The difficulty came from a constraint from DGFIP, who did not want us to publish (for security reasons) a part of the code that corresponds to a mechanism that handles "multiple liquidations". Raphael and I recreated this unpublished part in a new DSL.
DGFIP equally didnt want to publish their internal test games (cases). We had proceeded therefore with the creation of a suite of random test cases, separate from the non published ones, to finally be able to reproduce the validation of Mlang outside of DGFIP."
Native French speaker here (Québécois). Minor nitpick: Your translation of "jeux de tests" to "test games" is incorrect.
The word "jeu" can indeed mean "game", but it can also mean a group of things. A better translation would be "test suites", "test sets" or similar.
Thank you for your help! I did it totally on the fly without a dictionary and I enjoyed learning this word from you :)
Bastille, tabernacle!
The last four posts in the Twitter thread:
"A little less than a year after the publication of [blog post], we have therefore found a compromise letting us to respect both the obligation to publish the source code and the security constraints of DGFiP.
In letting us publish the code on their site and accessing confidentially the source code they didn't want published, the DGFiP let us find alternative solutions that made the publication of the source code concrete and operational.
This compromise lets both parties come out on top, unlike what happened with the source code of CNAF [link] where the administration simply argued a too-important difficulty and indefinitely postponed [1] it.
Letting those who ask for the source code to see it after a NDA therefore appears to be a possible solution when the publication is delicate for technical reasons. Could this path be useful for the report of @ebothorel?"
[Note: translation here is somewhat more geared towards a natural English translation than a literal French translation.]
[1] "repouss[er] [...] aux calendes grecques" appears to be an idiom that's not in my dictionaries, but from context appears to mean "indefinitely postponed"
The calends [0] are the first day of every month in the Roman calendar. As the Ancient Greek calendar does not feature calends, postponing something to the Greek calends means postponing something to a later, unknown and unlikely to happen date.
The calendes were a Roman holiday IIRC. Greek ones simply don’t exist...
There is also a similar and very good project funded by the URSAAF and the DGFiP (the two main entities in the french tax system) : https://publi.codes
IMO (I am not part of this project) it is more interesting as it is language agnostic, easy to use for everyone (based on yaml) and more importantly, it is starting to be implemented in the government actual tax computing system.
We are using it in a challenger bank I started.
I have implemented parts of the tax code, following 1040 and the network of forms it references line-by-line, for my own financial planning.

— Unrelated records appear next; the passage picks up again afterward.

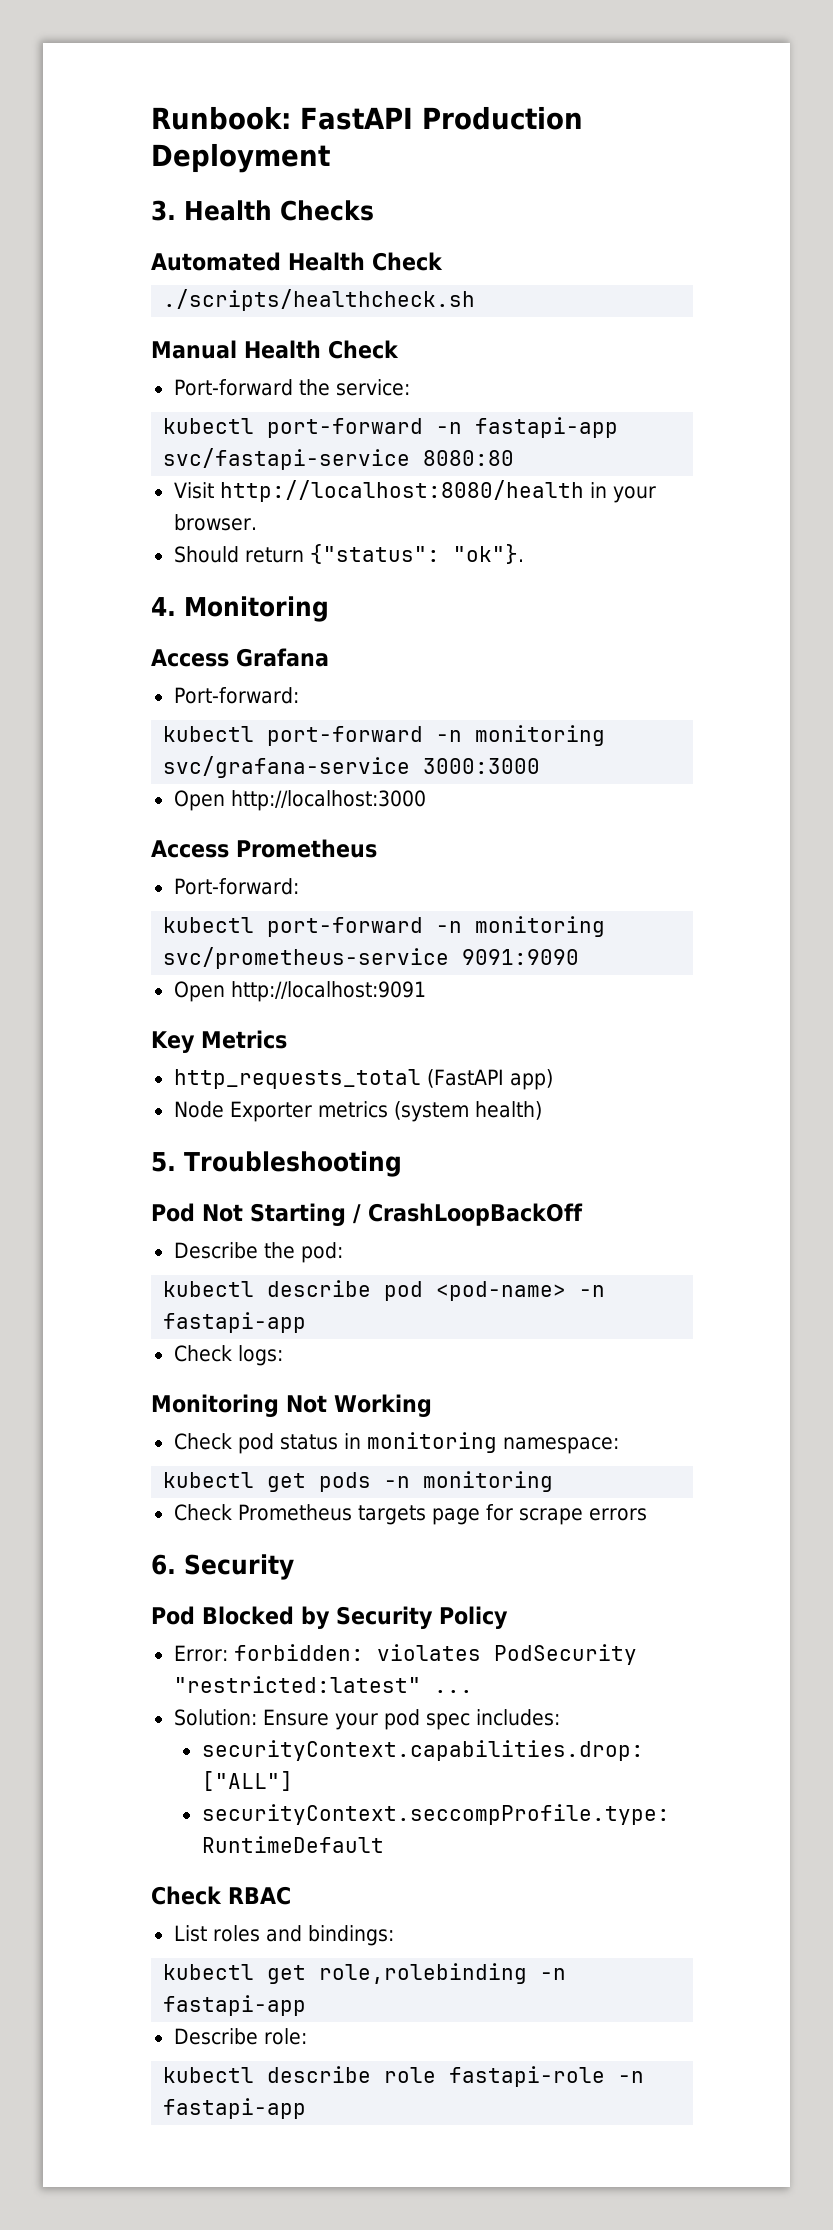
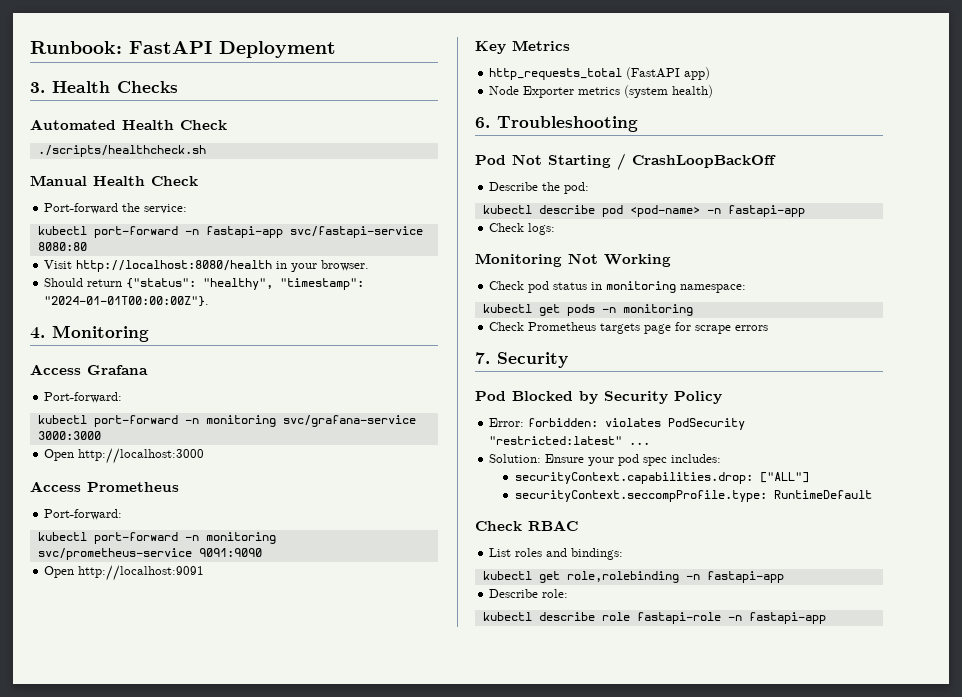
- Runbook: FastAPI Production Deployment
+ Runbook: FastAPI Deployment
- Should return {"status": "ok"}.
+ Should return {"status": "healthy", "timestamp": "2024-01-01T00:00:00Z"}.
- 5. Troubleshooting
+ 6. Troubleshooting
- 6. Security
+ 7. Security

I've been selective about what I implement based on what applies to me.
I don't share the code because I'm not sufficiently confident that it's correct, don't want liability, and don't want an obligation to keep it up to date.

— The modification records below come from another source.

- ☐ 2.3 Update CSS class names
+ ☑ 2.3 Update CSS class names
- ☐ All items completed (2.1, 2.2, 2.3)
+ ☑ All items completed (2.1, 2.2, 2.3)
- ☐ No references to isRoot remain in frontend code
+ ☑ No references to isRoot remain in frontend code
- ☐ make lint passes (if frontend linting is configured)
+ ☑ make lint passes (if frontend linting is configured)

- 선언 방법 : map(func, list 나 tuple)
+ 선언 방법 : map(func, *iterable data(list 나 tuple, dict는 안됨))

That said, it feels like the scope of the project would be manageable for a small nonprofit, and would be of great social value. One reflection from my work is that it would be particularly valuable to represent annual changes in the tax code as transformations of the code AST.

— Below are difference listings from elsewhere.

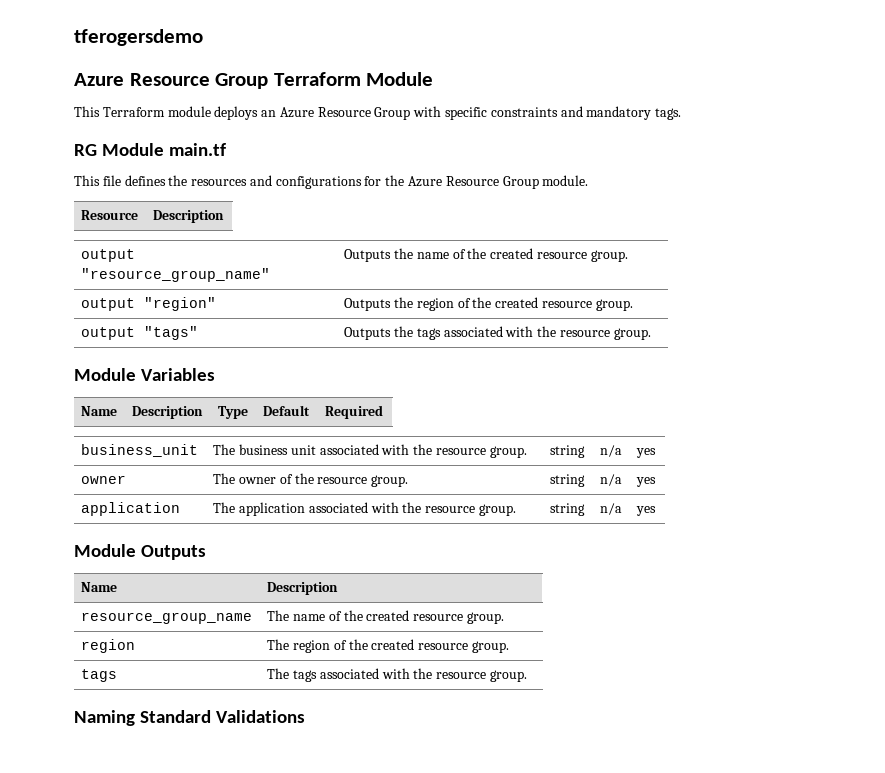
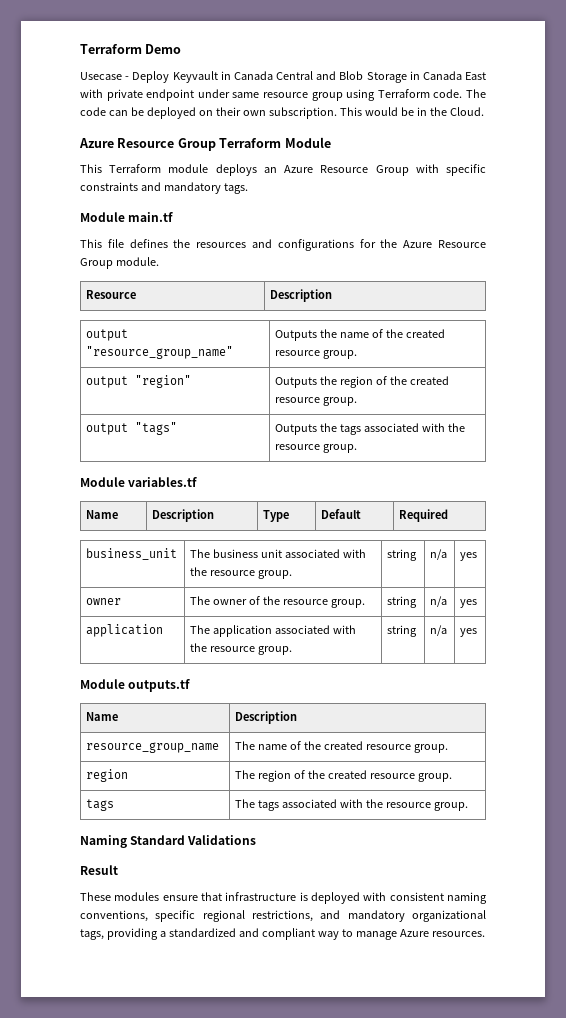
- tferogersdemo
+ Terraform Demo
+ Usecase - Deploy Keyvault in Canada Central and Blob Storage in Canada East with private endpoint under same resource group using Terraform code. The code can be deployed on their own subscription. This would be in the Cloud.
- RG Module main.tf
+ Module main.tf
- Module Variables
+ Module variables.tf
- Module Outputs
+ Module outputs.tf
+ Result
+ These modules ensure that infrastructure is deployed with consistent naming conventions, specific regional restrictions, and mandatory organizational tags, providing a standardized and compliant way to manage Azure resources.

I understand your worry, but could you feel better offering it under a free software license that expressly disclaims warranties of usefulness for any purpose?
Or leak it via Tor plus a pastebin, so that you are protected from liability via anonymity?
C'est toujours rigolo de trouver des noms français pour les variables dans un program.
C’est toujours rigolo de trouver un commentaire écrit en français sur HN. ;-)
Bonne lecture ;)
https://github.com/betagouv/mon-entreprise/blob/master/mon-e...
Et même les mots clefs : https://www.spip.net/fr_article1498.html
programme :o
There's a much broader project that can compute most taxes and benefits for France (and a few other countries) : https://github.com/openfisca/openfisca-france
It would be quite interesting to check that both the French IRS implementation of the tax & benefit laws and the free software community (though most devs of the project were employed by the French admnistration) implementation of the tax and benefit laws actually output the same results.
The french administration ( once the best in the world, circa 1850-1900 ) is failing almost everywhere : education, police, justice, and so on. The only thing that works very well in the french administration is taxes recovery. They help you fill your taxes, the internet site is working well (you don't have to be scammed by turbotax), you can send a mail with a question and have the answer on the next open day. Really good Job guys !
You may be interested in what the Dutch Tax & Custom Agency is doing: they built a DSL to express tax calculations. Here you can find the case study: https://resources.jetbrains.com/storage/products/mps/docs/MP...
Personally I work in the Language Engineering area and it seems obvious that you want tax lawyers and accountants to interpret the tax code and translate it into “code”. Is just that you also want “code” to be obvious for them and support by proper tooling, which catch all inconsistencies.
I would also love to interview the author of this and the work for mon-entreprise. While I understand French, I also have these interviews in English to reach more people
Related: does anyone know if, by using these languages (Coq and OCaml), they've kept the door open to computer-assisted tax sensitivity analysis? E.g., I'm interested in outputting some kind of 2-dimensional or 3-dimensional solution space on 2, 3, or 4 input variables to identify discontinuities and slopes. Any thoughts?
ETA: Diving into my thoughts on this a little: really what I'm describing would require (1) a dumb numerical analysis algorithm or (2) some CAS computer algebra system features, my preference. I don't know all the keywords and concepts, but I think term rewriting and equation solving would get me towards the output I seek: a multivariate, piecewise equation with user-selected input variables and user-selected output variables: e.g., current year tax, n+1 year tax, etc. Seems too involved, but ai have hope.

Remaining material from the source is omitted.